静まり返ったホールに、スタッフたちが夜10時に集合してセッティングが始まる。深夜のドヴォルザークホールの録音である。
最近は室内楽やオルガンの録音は非常に減ったが、90年代は何時もチェコ・フィルの録音に並行して、必ずこのように深夜の録音を行った。
一度の出張で、数多くの制作をして旅費などを按分するために始めたのだが、キャニオン・クラシックスでは本体のオーケストラの録音を超えるほどの人気を誇ったシリーズだった。
ぼく達スタッフも若かったから、朝から夕方までチェコ・フィル、その後夕方から夜にかけて郊外の教会などで古楽器を録り、深夜ホールに戻ってまた朝の3時まで録音・・・というふうにしていた。
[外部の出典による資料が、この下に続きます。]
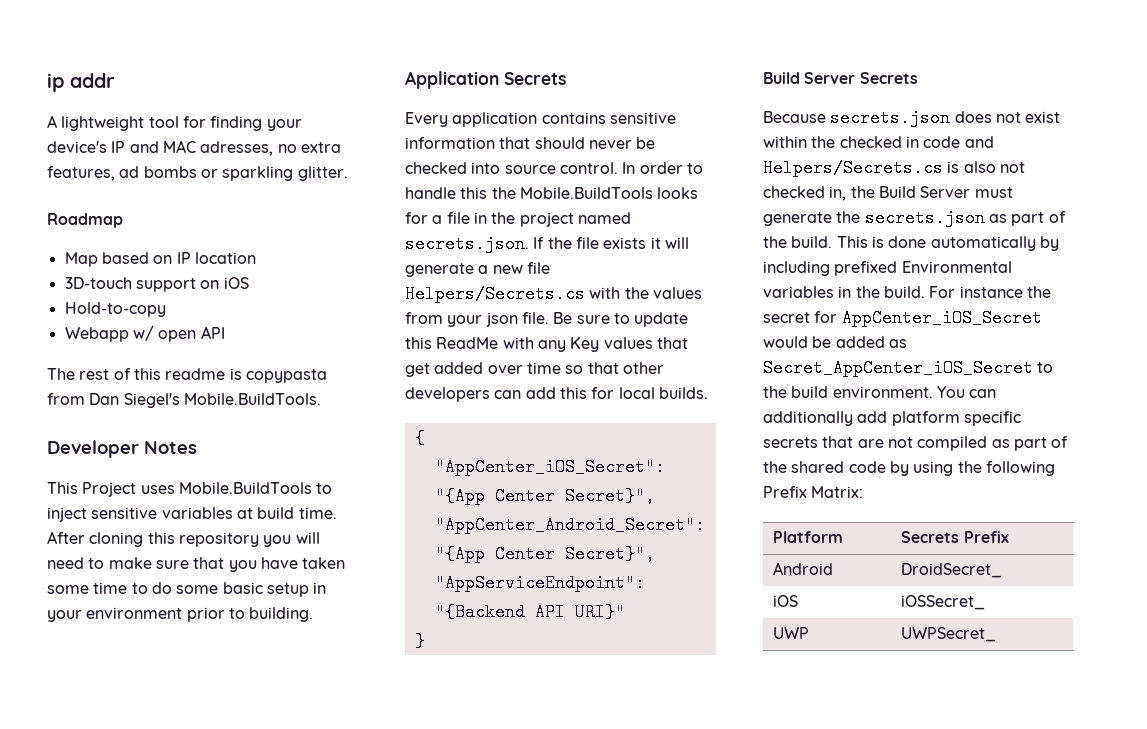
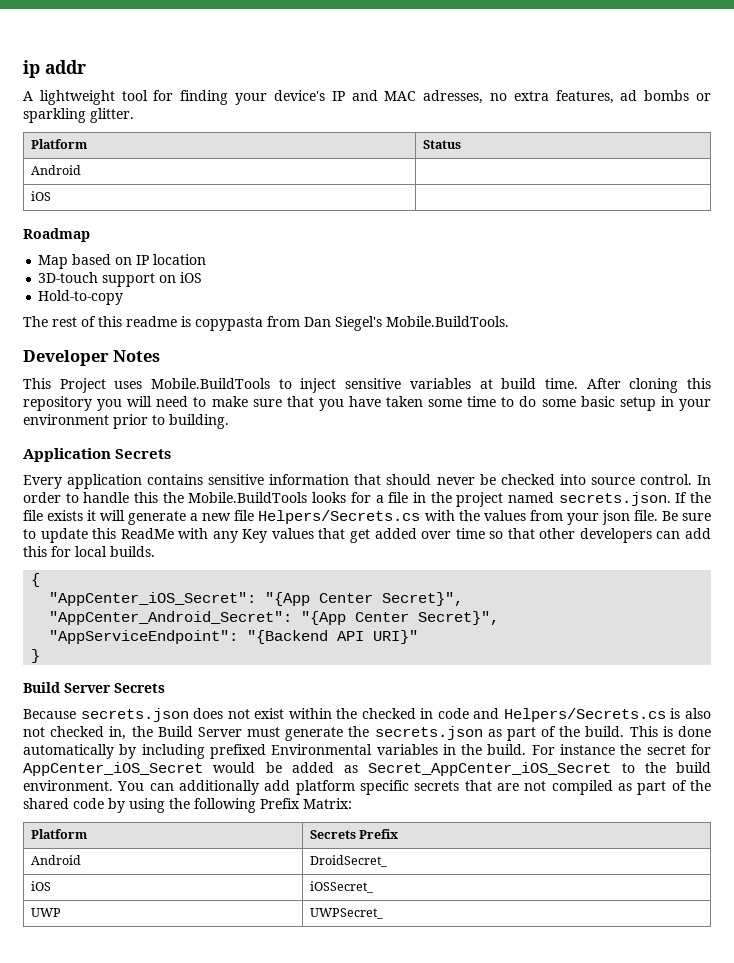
(348, 173) none -> [30,139,87,149] [422,140,461,149] [30,165,81,175] [30,191,51,201] // Platform | Status // Android | // iOS |
[64,325,225,342] // Webapp w/ open API -> (124, 297) none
; 当初、日本人は朝まで録音して気が狂っている・・・とチェコでよく言われたものだが、最近ではチェコ人たちもそのような慣習が出来た様子だ。
話は元に戻して、今回はオルガンのバールタとドヴォルザークの第7交響曲を録音している。今日は初日で、夜11時半くらいから翌2時までかけて、1、3、4楽章を録音した。
もう既出の第9番「新世界より」、第8番に続シリーズで、深夜のノイズの少ない(周りの交通量の減少によるところが大きい)シンと静まり返ったこのドヴォルザーク・ホールに、ステージ奥に鎮座する巨大オルガンの壮大な音が響き渡るのである。 ぼくと今日のソリスト、バールタは94年から録音を続けており、お互いに気心知れた間柄なので、緊張も無く、非常にリラックスしながらあっというまに2時間半くらいで3楽章分を録り終えた。 この録音はあと2日間続き、交響曲と、ブラームスのオルガン曲を数曲収録する。
今日は途中、ペダルを照らすランプの故障による修理のため50分くらい中断したが、それも焦ることなく、良いコーヒー・ブレイクになった。